Il decreto è stato licenziato positivamente e quindi approvato dal Governo. CI sono dei limiti al divieto di sfratto comunque.

“La sospensione dell’esecuzione dei provvedimenti di rilascio degli immobili, anche a uso non abitativo, è prorogata sino al 30 giugno 2021 limitatamente ai provvedimenti di rilascio adottati per mancato pagamento del canone, alle scadenze e ai provvedimenti di rilascio conseguenti all’adozione del decreto di trasferimento di immobili pignorati e abitati dal debitore e dai suoi familiari”, questo ciò che si legge nel testo del decreto e quindi nei casi citati lo sfratto non potrà essere attuato.

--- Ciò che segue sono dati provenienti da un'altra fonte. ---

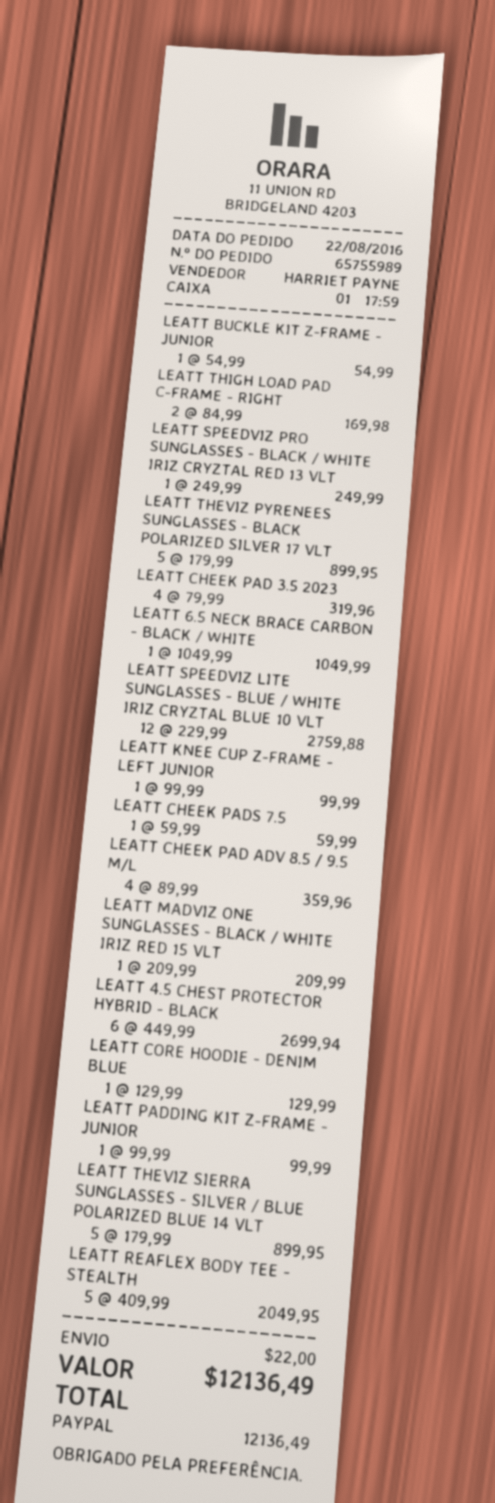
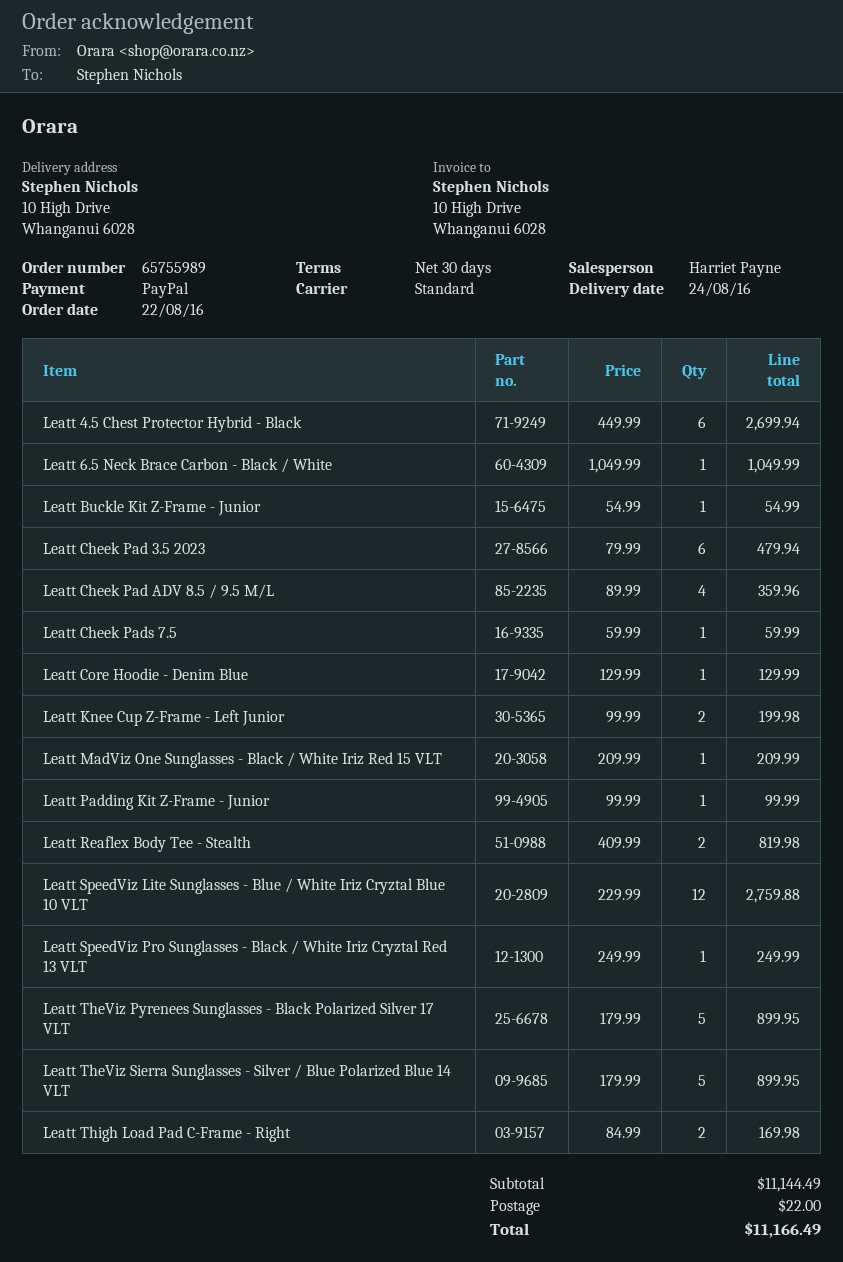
LEATT CHEEK PAD 3.5 2023: 4 x 79.99 = 319.96 -> 6 x 79.99 = 479.94
LEATT KNEE CUP Z-FRAME - LEFT JUNIOR: 1 x 99.99 = 99.99 -> 2 x 99.99 = 199.98
LEATT REAFLEX BODY TEE - STEALTH: 5 x 409.99 = 2049.95 -> 2 x 409.99 = 819.98
total: 12136.49 -> 11166.49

Non sono mancate le critiche al decreto, come quella di Confedilizia di cui parlavamo in precedenza. Il Presidente dell’associazione, Giorgio Spaziani Testa, non ha usato parole morbide contro il provvedimento.

“Si fa carta straccia delle decisioni dei giudici che hanno stabilito, spesso dopo anni e anni di contenzioso, di restituire ai proprietari i loro immobili e si legittimano situazioni di illegalità consolidate. Il tutto senza alcun risarcimento per le vittime di questa vera e propria requisizione e dopo aver chiesto loro di pagare l’Imu”, queste le parole del Presidente di Confedilizia che sottolinea l’assenza di salvaguardie per i proprietari delle case a cui tra l’altro il governo ha chiesto il 16 dicembre scorso il pagamento del saldo Imu.